Work instruction: Lines that contain "ISBN" are to be copied from the material, every one of them.

%%

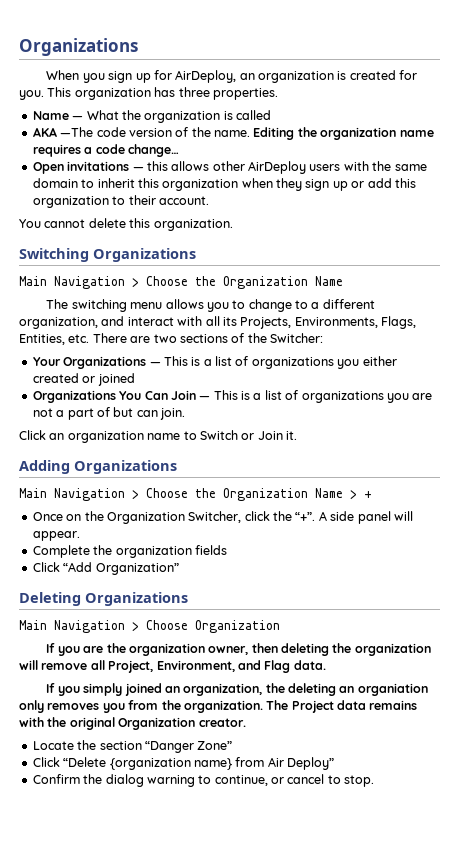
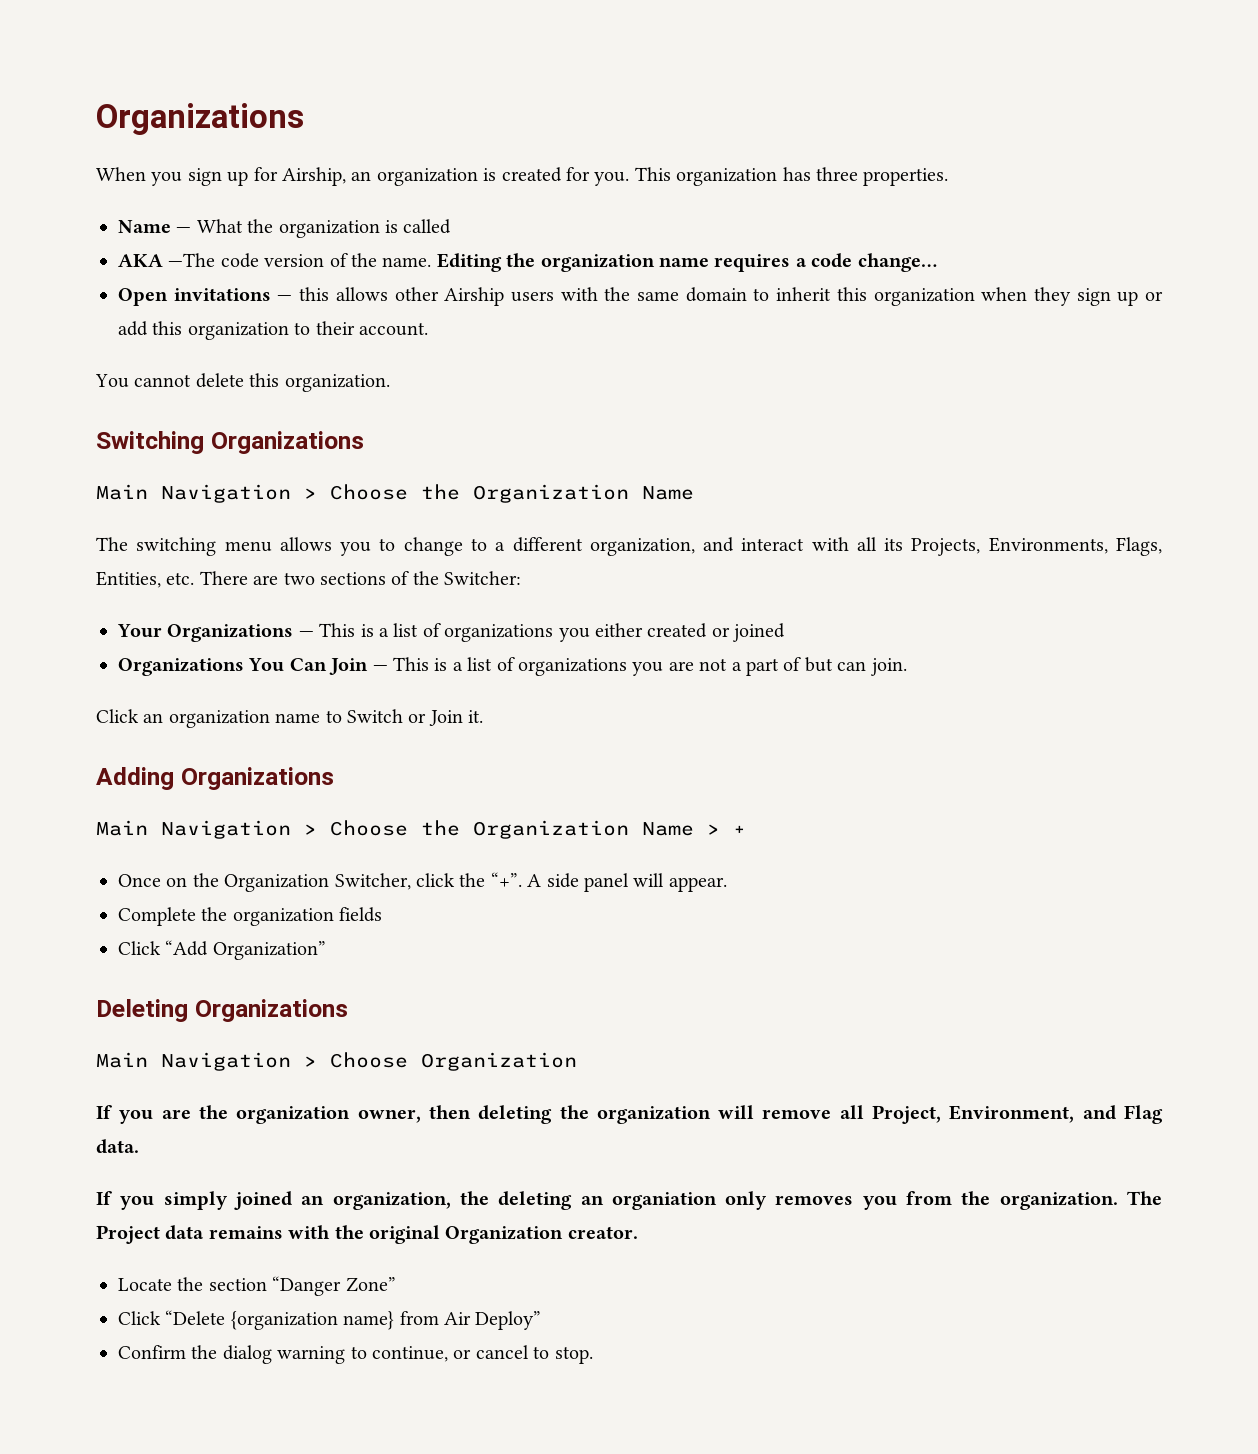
[175,70,237,83] AirDeploy, -> [282,167,346,186] Airship,
[248,161,306,174] AirDeploy -> [444,287,505,306] Airship

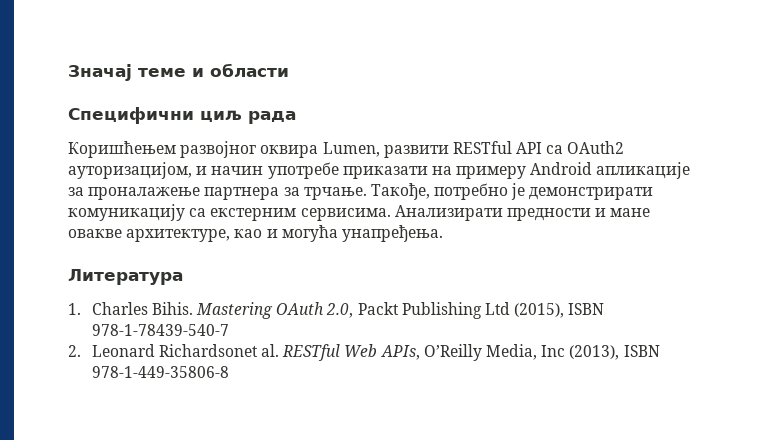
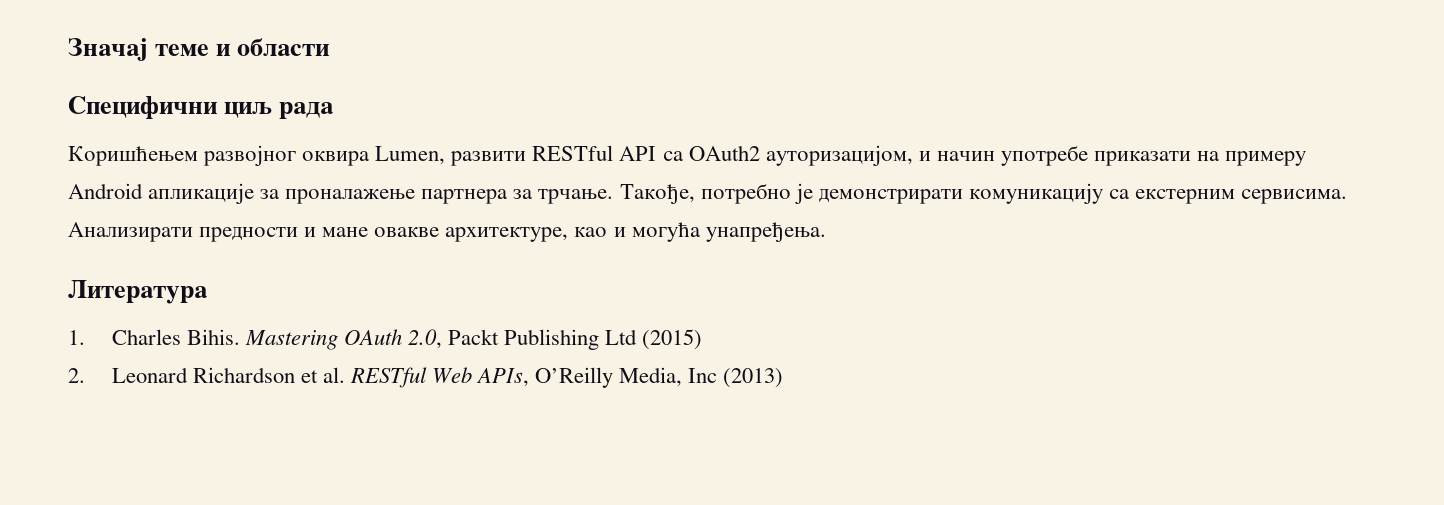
[514,303,605,318] [91,324,229,336] (2015), ISBN 978-1-78439-540-7 -> [642,329,703,350] (2015)
[158,344,258,357] Richardsonet -> [192,367,318,383] Richardson et
[569,345,660,360] [91,366,229,378] (2013), ISBN 978-1-449-35806-8 -> [723,368,784,388] (2013)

%%

Answer below:
[514,303,605,318] [91,324,229,336] (2015), ISBN 978-1-78439-540-7 -> [642,329,703,350] (2015)
[569,345,660,360] [91,366,229,378] (2013), ISBN 978-1-449-35806-8 -> [723,368,784,388] (2013)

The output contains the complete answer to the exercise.